About the only complication is a roll that results in both pigs touching each other. This is an "Oinker" and results in the player losing all his points earned so far, not just the ones earned in the current round. Careful wrist action when tossing the pigs should minimize the chance of this happening. The rulebook also depicts a "Piggyback," which occurs when one pig lands standing ontop of anotehr standing pig, but I'd say the chances of this actually happening are about zero. If it did happen, you'd be out of the game, though.
Unlike normal dice games, which use six-sided dice or other polyhedral shapes, the irregularly shaped pigs in Pass the Pigs are impossible to analyse in terms of probability short of using, perhaps, a massive supercomputer. Even then, it might not be possible, because the pigs are made with a soft, rubbery plastic which has a little "give" and bounciness. There's no telling how that characteristic affects the odds.
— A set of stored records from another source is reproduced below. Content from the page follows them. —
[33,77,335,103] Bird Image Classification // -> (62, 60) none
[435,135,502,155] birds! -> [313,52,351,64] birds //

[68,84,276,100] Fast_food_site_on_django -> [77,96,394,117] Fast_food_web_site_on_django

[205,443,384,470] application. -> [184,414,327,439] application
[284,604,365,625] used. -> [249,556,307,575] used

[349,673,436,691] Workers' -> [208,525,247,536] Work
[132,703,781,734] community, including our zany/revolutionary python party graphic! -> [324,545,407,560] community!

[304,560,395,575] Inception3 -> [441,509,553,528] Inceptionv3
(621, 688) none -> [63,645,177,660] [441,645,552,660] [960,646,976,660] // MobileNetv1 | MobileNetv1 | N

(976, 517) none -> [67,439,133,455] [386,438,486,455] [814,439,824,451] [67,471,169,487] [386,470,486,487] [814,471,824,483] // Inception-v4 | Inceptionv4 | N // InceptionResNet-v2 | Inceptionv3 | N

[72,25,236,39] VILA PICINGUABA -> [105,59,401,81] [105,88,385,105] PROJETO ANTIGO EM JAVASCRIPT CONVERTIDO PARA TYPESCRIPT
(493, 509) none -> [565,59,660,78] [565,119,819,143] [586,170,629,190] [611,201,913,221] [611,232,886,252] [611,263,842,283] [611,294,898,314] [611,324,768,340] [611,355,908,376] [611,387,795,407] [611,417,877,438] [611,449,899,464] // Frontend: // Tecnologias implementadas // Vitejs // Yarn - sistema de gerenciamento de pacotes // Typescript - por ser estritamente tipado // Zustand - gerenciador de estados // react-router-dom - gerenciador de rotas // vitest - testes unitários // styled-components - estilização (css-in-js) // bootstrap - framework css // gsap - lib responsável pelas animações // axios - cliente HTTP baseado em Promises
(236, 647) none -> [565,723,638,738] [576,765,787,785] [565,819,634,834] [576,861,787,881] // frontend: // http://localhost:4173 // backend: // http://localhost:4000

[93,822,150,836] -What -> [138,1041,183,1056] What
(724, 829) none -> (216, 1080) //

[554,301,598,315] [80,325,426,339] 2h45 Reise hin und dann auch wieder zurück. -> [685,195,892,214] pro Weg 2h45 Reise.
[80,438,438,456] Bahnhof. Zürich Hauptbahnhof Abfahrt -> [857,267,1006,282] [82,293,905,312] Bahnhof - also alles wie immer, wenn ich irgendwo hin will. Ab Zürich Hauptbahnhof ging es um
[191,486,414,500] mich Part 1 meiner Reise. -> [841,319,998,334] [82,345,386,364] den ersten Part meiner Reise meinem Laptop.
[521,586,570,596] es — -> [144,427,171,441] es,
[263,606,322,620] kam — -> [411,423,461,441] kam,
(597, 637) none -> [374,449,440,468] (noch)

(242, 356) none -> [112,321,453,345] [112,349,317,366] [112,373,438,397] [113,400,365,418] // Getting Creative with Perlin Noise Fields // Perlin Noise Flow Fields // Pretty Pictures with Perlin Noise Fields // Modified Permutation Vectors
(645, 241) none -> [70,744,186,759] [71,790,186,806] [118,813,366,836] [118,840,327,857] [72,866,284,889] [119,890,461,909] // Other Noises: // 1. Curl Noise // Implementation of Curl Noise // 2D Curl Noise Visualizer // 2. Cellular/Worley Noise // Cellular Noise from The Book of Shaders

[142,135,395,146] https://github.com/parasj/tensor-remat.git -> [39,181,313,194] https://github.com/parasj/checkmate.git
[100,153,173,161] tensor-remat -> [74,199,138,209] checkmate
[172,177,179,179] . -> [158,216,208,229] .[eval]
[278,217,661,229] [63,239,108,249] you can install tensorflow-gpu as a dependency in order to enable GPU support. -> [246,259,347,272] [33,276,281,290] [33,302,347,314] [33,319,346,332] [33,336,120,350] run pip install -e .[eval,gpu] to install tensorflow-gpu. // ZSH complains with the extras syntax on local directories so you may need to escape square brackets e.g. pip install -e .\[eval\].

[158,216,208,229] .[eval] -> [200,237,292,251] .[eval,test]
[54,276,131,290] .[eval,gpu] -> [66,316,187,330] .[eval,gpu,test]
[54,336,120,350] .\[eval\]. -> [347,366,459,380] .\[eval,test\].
Still, a little experience shows that the pigs are most likely to land on their sides, so 'Pig Outs" are pretty common and it's usually a good idea to stop and bank points anytime you've managed to score 20 or more points in a round because chances are you'll roll a Pig Out before you roll another high-scoring configuration.
Unlike some other push-your-luck type games there's not a lot of scope for a big turn that can bring you to victory if you're far behind. Accumulating points steadily in batches of 20 or so will generally pay off more often than trying to gamble for the big win.
There's an optional way to play called a "Hog Call" that involves guessing how the pigs will land. Correct guesses pay off double points while incorrect guesses cost double, so this option just adds even more luck to a game that's already all luck and I can't see how it's an improvement.
The lack of any real strategy or player influence means this isn't really much of a game for gamers. It's simply a way to pass the time.
It does have the virtues of playing quickly, costing little and not taking up much room, so it's a good filler game or travel game for long trips with kids.